* [Records shown]:
________________________
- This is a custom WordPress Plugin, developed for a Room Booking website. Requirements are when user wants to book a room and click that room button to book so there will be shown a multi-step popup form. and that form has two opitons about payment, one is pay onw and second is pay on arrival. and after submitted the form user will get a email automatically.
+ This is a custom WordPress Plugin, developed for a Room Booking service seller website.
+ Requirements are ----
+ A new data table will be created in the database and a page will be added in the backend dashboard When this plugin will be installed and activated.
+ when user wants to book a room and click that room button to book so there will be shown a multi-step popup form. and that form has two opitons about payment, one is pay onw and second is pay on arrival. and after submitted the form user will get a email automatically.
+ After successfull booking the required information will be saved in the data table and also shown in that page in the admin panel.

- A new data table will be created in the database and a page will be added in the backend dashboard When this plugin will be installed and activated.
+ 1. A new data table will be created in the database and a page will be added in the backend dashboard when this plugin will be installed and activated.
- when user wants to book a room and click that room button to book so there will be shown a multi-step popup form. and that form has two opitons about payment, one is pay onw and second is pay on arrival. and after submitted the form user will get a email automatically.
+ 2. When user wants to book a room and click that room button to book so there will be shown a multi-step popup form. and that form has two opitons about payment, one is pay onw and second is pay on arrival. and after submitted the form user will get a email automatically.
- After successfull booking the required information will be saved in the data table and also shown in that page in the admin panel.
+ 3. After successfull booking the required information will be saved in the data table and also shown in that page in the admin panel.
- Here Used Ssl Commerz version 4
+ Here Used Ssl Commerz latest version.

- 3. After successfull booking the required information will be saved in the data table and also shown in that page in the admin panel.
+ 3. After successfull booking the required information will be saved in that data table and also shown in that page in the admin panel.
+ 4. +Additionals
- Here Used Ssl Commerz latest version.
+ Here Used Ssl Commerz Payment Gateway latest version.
________________________
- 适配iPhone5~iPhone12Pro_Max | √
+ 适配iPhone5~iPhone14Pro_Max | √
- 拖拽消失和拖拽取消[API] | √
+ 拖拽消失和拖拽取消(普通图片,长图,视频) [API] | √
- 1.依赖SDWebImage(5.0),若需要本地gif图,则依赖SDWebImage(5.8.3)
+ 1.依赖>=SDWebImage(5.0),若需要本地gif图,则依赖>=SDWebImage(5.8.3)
________________________
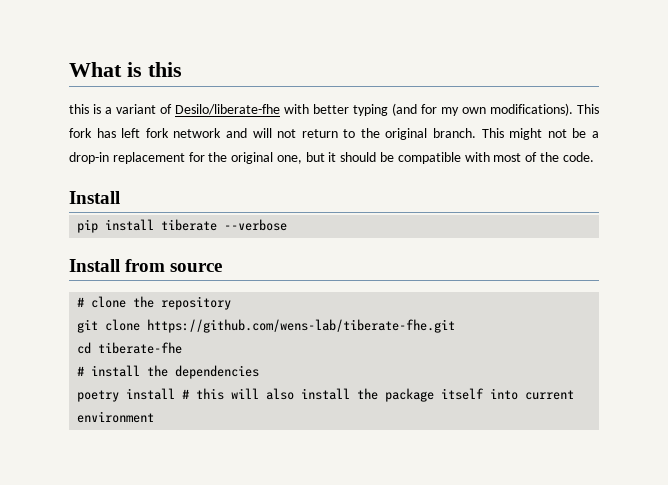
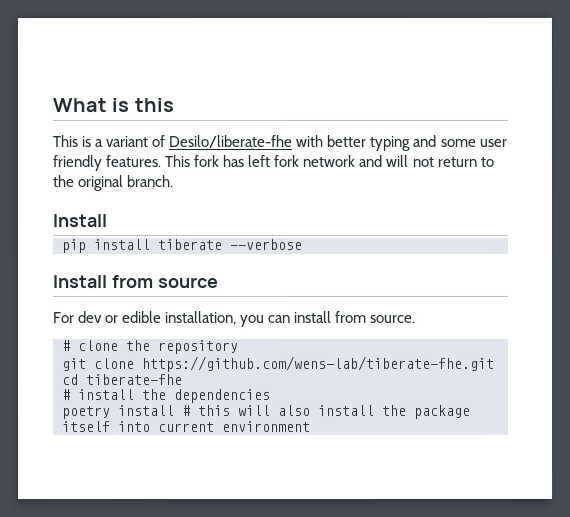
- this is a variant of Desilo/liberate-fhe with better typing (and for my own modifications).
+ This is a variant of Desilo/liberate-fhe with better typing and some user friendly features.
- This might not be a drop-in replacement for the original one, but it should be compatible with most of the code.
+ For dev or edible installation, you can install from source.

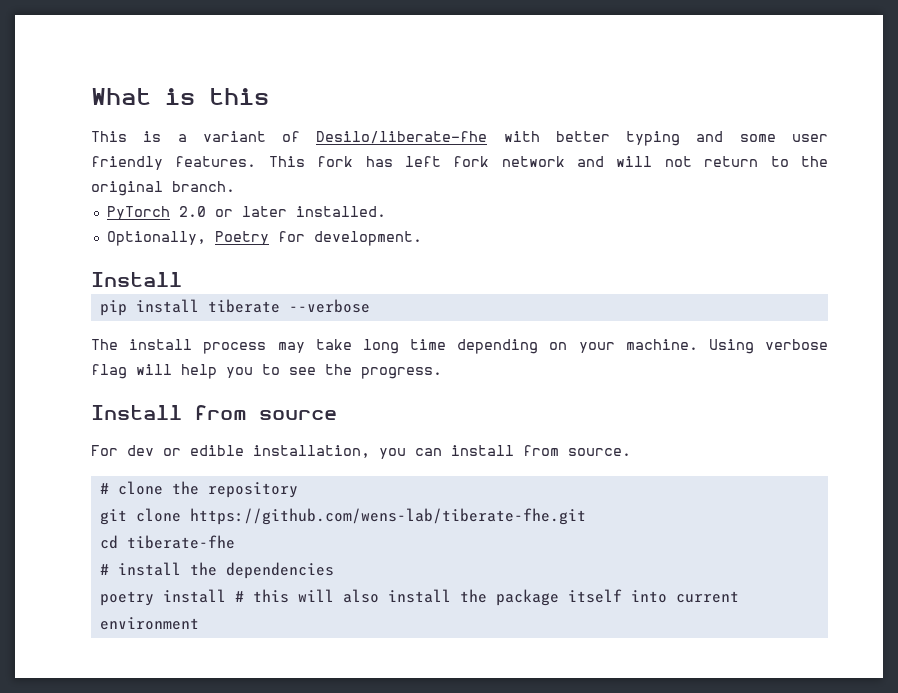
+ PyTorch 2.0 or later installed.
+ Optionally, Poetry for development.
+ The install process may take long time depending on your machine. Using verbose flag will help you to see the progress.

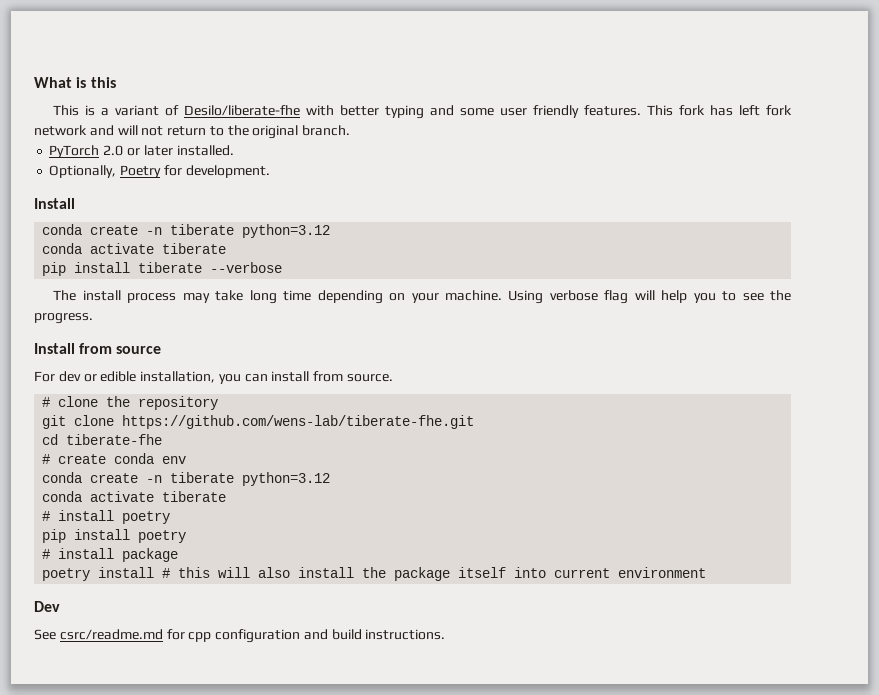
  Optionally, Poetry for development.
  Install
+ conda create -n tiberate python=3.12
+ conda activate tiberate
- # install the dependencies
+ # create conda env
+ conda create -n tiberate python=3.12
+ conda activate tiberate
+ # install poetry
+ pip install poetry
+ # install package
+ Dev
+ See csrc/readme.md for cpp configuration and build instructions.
________________________
* [Try it]:
A verbatim reproduction is expected: starting at the line above that has "user friendly features.", ending at the line that has "pip install poetry", both included, and with no pictures and no other lines.

* [Solution to the exercise]:
+ This is a variant of Desilo/liberate-fhe with better typing and some user friendly features.
- This might not be a drop-in replacement for the original one, but it should be compatible with most of the code.
+ For dev or edible installation, you can install from source.

+ PyTorch 2.0 or later installed.
+ Optionally, Poetry for development.
+ The install process may take long time depending on your machine. Using verbose flag will help you to see the progress.

  Optionally, Poetry for development.
  Install
+ conda create -n tiberate python=3.12
+ conda activate tiberate
- # install the dependencies
+ # create conda env
+ conda create -n tiberate python=3.12
+ conda activate tiberate
+ # install poetry
+ pip install poetry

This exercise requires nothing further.